Der Grad der Behinderung (GdB) beziffert bei Behinderten Menschen die Schwere ihrer Behinderung. Er wird durch das Landesamt für Gesundheit und Soziales (früher Versorgungsamt) festgestellt, so weit er nicht bereits anderweitig festgestellt wurde, z.B. durch einen Rentenbescheid oder durch eine Verwaltungs- oder Gerichtsentscheidung. Für die Feststellung gibt es bundesweite Richtlinien, die sogenannten "Versorgungsmedizinischen Grundsätze". Diese können beim Bundesjustizministerium unter www.gesetze-im-internet.de/versmedv/anlage.html eingesehen werden.

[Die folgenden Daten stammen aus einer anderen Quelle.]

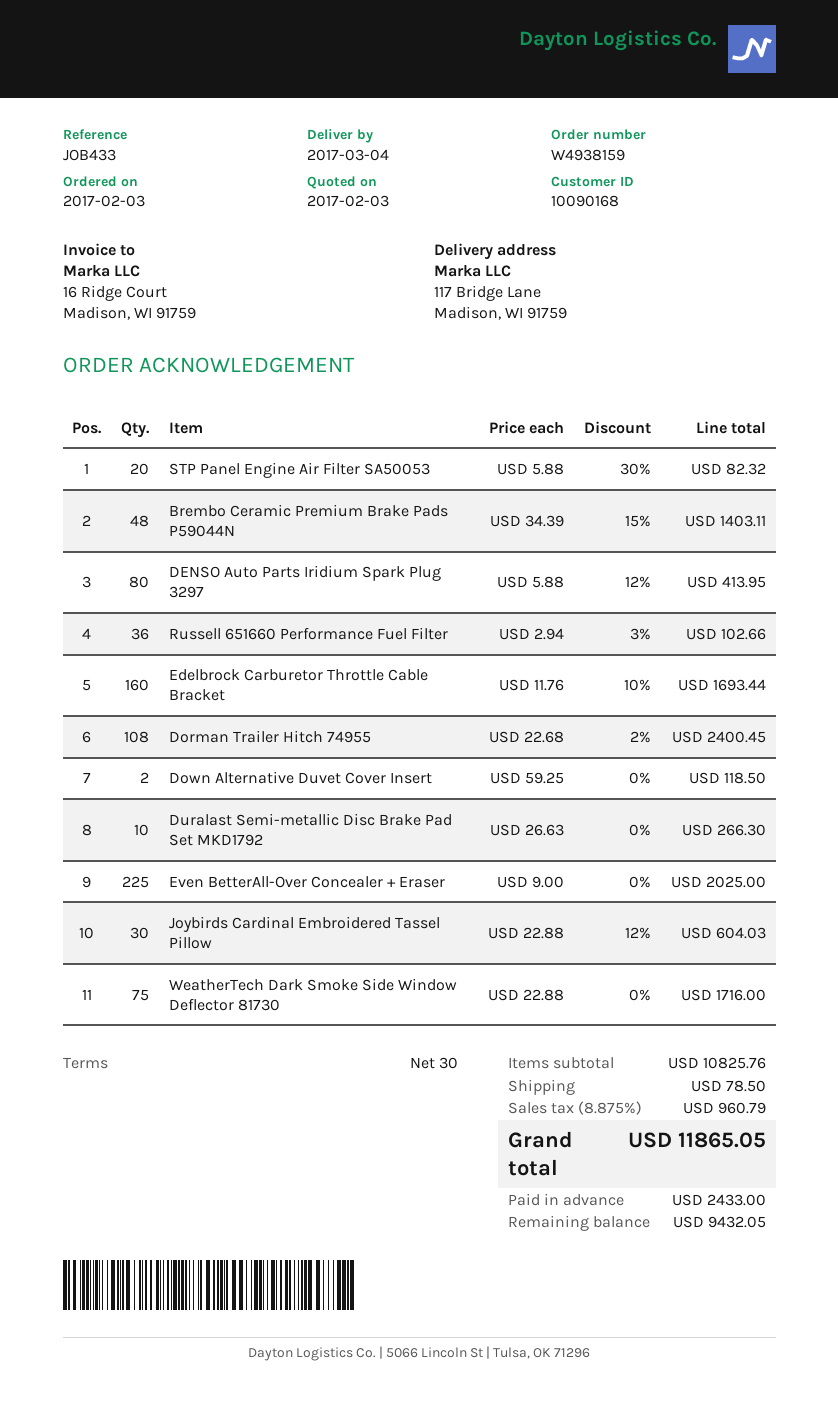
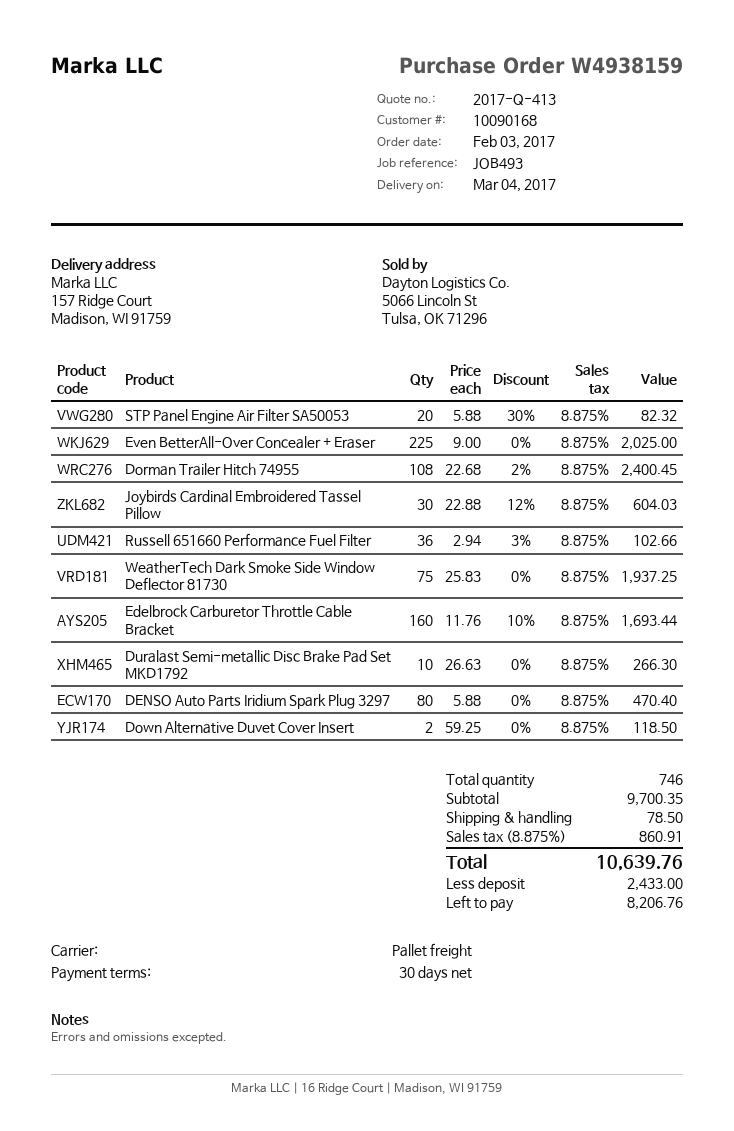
reference: JOB433 -> JOB493
ship to: 117 Bridge Lane, Madison, WI 91759 -> 157 Ridge Court, Madison, WI 91759
Brembo Ceramic Premium Brake Pads P59044N: 48 x 34.39 - 15% = 1403.11 -> none
DENSO Auto Parts Iridium Spark Plug 3297: 80 x 5.88 - 12% = 413.95 -> 80 x 5.88 = 470.40
WeatherTech Dark Smoke Side Window Deflector 81730: 75 x 22.88 = 1716.00 -> 75 x 25.83 = 1937.25
subtotal: 10825.76 -> 9700.35
tax: 8.875% = 960.79 -> 8.875% = 860.91
total: 11865.05 -> 10639.76
balance: 9432.05 -> 8206.76

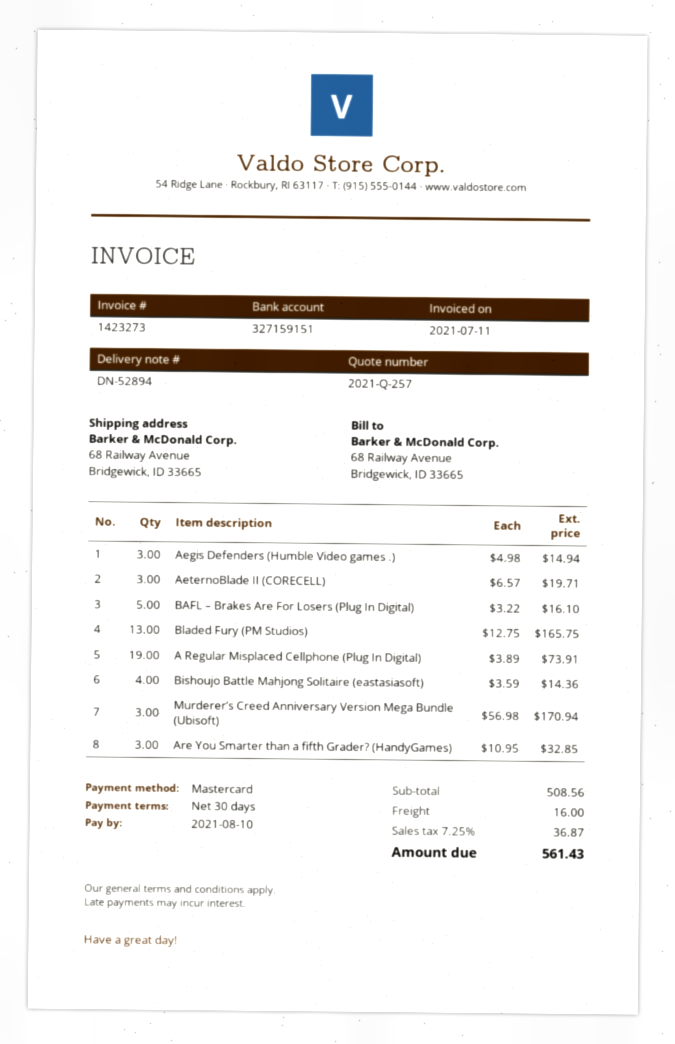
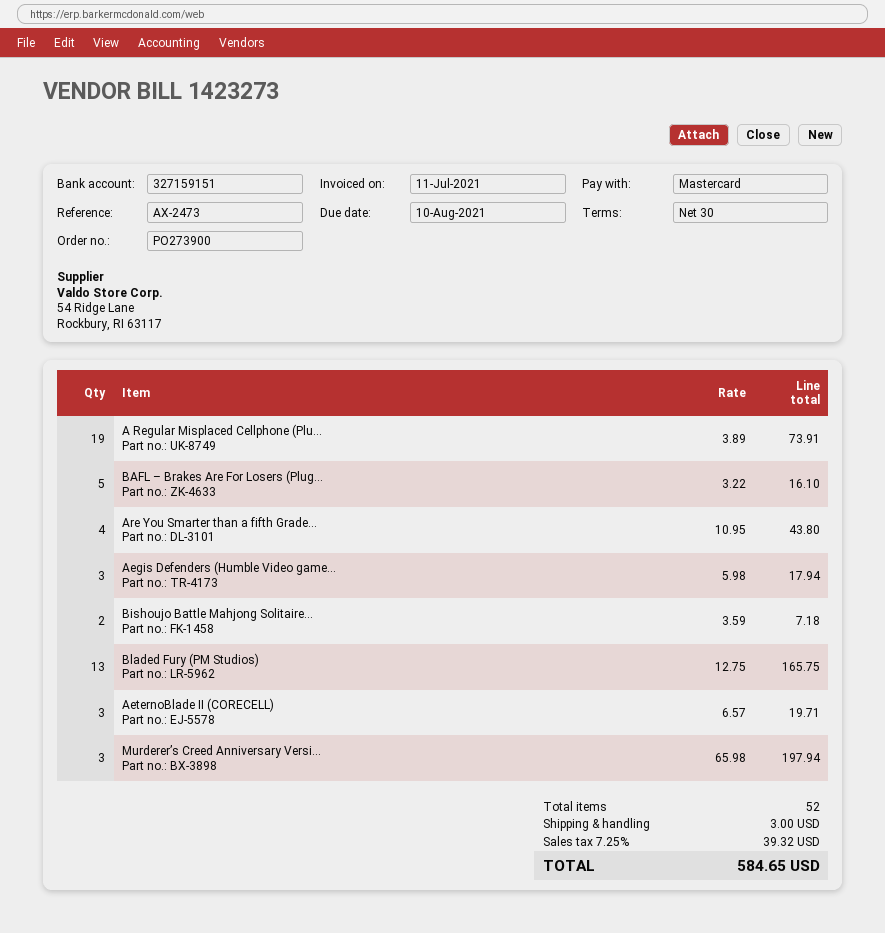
Aegis Defenders (Humble Video games .): 3 x 4.98 = 14.94 -> 3 x 5.98 = 17.94
Bishoujo Battle Mahjong Solitaire (eastasiasoft): 4 x 3.59 = 14.36 -> 2 x 3.59 = 7.18
Murderer’s Creed Anniversary Version Mega Bundle (Ubisoft): 3 x 56.98 = 170.94 -> 3 x 65.98 = 197.94
Are You Smarter than a fifth Grader? (HandyGames): 3 x 10.95 = 32.85 -> 4 x 10.95 = 43.80
shipping: 16.00 -> 3.00
tax: 7.25% = 36.87 -> 7.25% = 39.32
total: 561.43 -> 584.65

Letztlich entscheidend ist immer eine Gesamtsicht der tatsächlichen Beeinträchtigung. Mehrere GdB-Werte können daher nicht einfach addiert werden. Wenn jemand z.B. unter zwei körperlichen Beeinträchtigungen mit  einem Einzel-GdB von 20 leidet, ergibt dies nicht automatisch ein GdB von 40. Vielmehr wird geprüft, wie stark die Beeinträchtigungen insgesamt sind. Meist führt dies dazu, dass in dem genannten Beispiel lediglich eine Erhöhung um 10 Punkte erfolgt. Dieser Bewertungsmaßstab lässt sich damit erklären, dass bei reiner Addition sogar ein GdB von deutlich über 100 möglich wäre, was selbstverständlich nur wenig Sinn machen würde. Maßgebend sind die Auswirkungen der einzelnen Funktionsbeeinträchtigungen in ihrer Gesamtheit unter Berücksichtigung ihrer wechselseitigen Beziehungen zueinander. Ausgangspunkt der Bewertung ist dabei der höchste Einzelwert.
 
Ab einem GdB von 50 ist nach § 69 SGB IX in Verbindung mit der Schwerbehindertenausweisverordnung ein Schwerbehindertenausweis auszustellen. Der Ausweis kann folgende Merkzeichen aufweisen:
 
G
B
aG
Gl
H
Bl
RF
 = Erhebliche Beeinträchtigung der Bewegungsfähigkeit
 = Berechtigung der Mitnahme einer Begleitperson
 = Außergewöhnliche Gehbehinderung
 = Gehörlosigkeit
 = Hilflosigkeit
 = Blindheit
 = Ermäßigung von der Rundfunkbeitragspflicht 
Verschlechtert sich der Gesundheitszustand eines behinderten Menschen oder kommt eine weitere dauerhafte Einschränkung durch eine neue Erkrankung hinzu, dann sollte beim Landesamt für Gesundheit und Soziales ein Antrag auf Erhöhung des GdB gestellt werden. Der Vordruck für den Antrag wird auf Anfrage vom Versorgungsamt zugeschickt. Das Versorgungsamt prüft sodann, ob ein neuer Schwerbehindertenausweis mit zusätzlichen Merkzeichen ausgestellt wird.